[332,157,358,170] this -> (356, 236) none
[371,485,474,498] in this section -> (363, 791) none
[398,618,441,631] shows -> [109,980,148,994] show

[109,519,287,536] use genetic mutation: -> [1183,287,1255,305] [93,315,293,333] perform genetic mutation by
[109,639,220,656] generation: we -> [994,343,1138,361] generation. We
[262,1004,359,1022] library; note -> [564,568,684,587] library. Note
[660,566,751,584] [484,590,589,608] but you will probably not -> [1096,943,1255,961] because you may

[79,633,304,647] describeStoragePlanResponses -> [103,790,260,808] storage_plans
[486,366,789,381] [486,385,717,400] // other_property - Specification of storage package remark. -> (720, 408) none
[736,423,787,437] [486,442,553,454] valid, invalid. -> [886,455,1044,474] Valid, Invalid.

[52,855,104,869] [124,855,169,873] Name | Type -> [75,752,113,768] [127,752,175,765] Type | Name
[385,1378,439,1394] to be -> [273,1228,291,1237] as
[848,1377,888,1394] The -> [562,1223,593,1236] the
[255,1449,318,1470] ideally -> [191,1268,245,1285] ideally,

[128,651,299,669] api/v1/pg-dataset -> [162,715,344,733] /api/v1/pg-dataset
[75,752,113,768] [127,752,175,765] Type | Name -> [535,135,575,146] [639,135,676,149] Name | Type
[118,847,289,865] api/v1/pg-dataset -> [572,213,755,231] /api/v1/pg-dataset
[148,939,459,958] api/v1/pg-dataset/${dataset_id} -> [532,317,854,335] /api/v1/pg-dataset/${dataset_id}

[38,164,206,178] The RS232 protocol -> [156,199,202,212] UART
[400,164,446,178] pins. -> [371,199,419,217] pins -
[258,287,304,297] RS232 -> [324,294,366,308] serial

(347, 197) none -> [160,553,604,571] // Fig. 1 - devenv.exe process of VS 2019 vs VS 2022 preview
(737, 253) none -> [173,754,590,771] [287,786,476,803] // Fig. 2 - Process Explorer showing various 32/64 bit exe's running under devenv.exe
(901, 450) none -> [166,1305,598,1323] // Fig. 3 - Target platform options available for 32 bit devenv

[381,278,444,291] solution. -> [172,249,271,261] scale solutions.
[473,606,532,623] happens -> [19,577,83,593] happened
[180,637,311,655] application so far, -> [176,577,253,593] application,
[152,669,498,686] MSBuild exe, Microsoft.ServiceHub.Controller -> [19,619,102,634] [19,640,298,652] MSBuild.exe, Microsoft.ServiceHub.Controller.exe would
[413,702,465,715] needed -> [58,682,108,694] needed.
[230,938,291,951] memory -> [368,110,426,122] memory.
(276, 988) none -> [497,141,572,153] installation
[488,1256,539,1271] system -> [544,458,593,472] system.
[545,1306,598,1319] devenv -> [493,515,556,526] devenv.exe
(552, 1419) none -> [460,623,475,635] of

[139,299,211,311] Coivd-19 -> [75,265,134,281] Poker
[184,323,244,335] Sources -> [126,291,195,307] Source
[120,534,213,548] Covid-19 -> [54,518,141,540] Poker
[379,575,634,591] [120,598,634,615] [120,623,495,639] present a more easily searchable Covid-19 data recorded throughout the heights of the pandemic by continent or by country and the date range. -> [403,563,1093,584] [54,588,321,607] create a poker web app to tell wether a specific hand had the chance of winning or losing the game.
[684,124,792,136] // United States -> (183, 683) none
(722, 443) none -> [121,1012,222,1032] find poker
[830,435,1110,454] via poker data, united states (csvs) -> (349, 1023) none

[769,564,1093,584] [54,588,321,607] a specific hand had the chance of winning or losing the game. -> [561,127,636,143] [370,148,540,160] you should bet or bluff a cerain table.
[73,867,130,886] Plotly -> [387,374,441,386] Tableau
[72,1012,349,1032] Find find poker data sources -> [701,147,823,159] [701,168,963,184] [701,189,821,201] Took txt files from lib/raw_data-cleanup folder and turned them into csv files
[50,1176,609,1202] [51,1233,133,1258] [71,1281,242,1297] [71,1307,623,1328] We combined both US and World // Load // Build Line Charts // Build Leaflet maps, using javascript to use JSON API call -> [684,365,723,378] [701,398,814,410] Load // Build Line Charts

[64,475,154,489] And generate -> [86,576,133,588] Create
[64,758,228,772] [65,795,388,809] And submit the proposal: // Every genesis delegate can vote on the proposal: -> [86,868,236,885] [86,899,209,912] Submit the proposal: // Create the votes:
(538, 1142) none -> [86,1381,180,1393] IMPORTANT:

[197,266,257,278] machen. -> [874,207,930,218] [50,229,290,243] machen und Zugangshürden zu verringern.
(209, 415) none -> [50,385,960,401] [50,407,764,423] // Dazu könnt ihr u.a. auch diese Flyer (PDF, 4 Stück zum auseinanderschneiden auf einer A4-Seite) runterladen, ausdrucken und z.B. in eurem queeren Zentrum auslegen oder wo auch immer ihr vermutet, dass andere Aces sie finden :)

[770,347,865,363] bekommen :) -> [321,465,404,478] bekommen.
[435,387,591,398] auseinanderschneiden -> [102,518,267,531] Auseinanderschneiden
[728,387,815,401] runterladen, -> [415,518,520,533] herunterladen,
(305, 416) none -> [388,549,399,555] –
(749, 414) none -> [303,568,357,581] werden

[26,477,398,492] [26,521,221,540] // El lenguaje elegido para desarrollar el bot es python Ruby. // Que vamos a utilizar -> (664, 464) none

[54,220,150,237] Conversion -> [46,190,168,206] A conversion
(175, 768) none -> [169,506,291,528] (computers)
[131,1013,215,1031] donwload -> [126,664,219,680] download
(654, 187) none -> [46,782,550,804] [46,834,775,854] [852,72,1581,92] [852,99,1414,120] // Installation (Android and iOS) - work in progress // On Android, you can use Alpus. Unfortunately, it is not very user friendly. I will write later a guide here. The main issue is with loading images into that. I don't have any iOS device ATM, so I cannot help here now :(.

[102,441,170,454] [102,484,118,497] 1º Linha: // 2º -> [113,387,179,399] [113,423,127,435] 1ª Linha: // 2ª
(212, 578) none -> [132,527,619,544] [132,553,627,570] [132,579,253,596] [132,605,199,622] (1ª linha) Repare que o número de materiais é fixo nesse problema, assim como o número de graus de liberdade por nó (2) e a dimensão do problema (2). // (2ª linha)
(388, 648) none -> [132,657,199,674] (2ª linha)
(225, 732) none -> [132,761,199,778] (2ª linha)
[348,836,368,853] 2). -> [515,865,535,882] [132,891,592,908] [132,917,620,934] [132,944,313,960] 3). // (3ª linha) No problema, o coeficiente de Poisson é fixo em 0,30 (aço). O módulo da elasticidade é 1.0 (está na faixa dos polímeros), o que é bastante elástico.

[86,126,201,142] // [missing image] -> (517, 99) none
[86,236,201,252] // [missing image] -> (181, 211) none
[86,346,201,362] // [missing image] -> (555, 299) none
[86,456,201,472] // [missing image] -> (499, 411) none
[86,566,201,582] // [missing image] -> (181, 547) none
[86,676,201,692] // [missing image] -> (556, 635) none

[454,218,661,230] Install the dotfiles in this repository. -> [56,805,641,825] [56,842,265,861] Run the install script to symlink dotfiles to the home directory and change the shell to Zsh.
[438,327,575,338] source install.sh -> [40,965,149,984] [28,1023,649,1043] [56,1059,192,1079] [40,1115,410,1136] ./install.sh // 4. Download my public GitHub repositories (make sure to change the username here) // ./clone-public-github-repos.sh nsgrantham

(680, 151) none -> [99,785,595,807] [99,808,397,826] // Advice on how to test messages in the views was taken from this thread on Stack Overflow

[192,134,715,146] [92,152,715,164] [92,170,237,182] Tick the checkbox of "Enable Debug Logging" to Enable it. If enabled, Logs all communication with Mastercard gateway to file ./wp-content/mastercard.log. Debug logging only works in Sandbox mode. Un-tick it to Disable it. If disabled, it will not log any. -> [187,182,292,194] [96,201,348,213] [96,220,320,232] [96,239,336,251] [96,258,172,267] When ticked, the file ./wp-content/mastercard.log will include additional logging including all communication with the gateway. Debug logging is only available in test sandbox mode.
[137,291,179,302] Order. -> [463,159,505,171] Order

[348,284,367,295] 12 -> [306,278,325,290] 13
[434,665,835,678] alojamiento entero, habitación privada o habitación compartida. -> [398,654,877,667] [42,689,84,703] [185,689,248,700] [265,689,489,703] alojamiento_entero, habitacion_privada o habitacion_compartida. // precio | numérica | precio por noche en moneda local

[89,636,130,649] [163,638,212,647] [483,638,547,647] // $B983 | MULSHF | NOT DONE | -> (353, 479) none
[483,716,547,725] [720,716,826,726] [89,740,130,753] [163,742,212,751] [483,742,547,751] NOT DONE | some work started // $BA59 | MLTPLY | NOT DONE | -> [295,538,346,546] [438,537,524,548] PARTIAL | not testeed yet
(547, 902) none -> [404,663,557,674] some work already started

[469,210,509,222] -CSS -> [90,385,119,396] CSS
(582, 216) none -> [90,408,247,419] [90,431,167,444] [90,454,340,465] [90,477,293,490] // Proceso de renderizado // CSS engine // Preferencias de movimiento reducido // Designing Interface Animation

§ §

Try it: The expected output is exactly the lines of the listing above between the line holding "[131,1013,215,1031] donwload ->" and the line holding "[86,566,201,582] // [missing", inclusive.

Response to this exercise:
[131,1013,215,1031] donwload -> [126,664,219,680] download
(654, 187) none -> [46,782,550,804] [46,834,775,854] [852,72,1581,92] [852,99,1414,120] // Installation (Android and iOS) - work in progress // On Android, you can use Alpus. Unfortunately, it is not very user friendly. I will write later a guide here. The main issue is with loading images into that. I don't have any iOS device ATM, so I cannot help here now :(.

[102,441,170,454] [102,484,118,497] 1º Linha: // 2º -> [113,387,179,399] [113,423,127,435] 1ª Linha: // 2ª
(212, 578) none -> [132,527,619,544] [132,553,627,570] [132,579,253,596] [132,605,199,622] (1ª linha) Repare que o número de materiais é fixo nesse problema, assim como o número de graus de liberdade por nó (2) e a dimensão do problema (2). // (2ª linha)
(388, 648) none -> [132,657,199,674] (2ª linha)
(225, 732) none -> [132,761,199,778] (2ª linha)
[348,836,368,853] 2). -> [515,865,535,882] [132,891,592,908] [132,917,620,934] [132,944,313,960] 3). // (3ª linha) No problema, o coeficiente de Poisson é fixo em 0,30 (aço). O módulo da elasticidade é 1.0 (está na faixa dos polímeros), o que é bastante elástico.

[86,126,201,142] // [missing image] -> (517, 99) none
[86,236,201,252] // [missing image] -> (181, 211) none
[86,346,201,362] // [missing image] -> (555, 299) none
[86,456,201,472] // [missing image] -> (499, 411) none
[86,566,201,582] // [missing image] -> (181, 547) none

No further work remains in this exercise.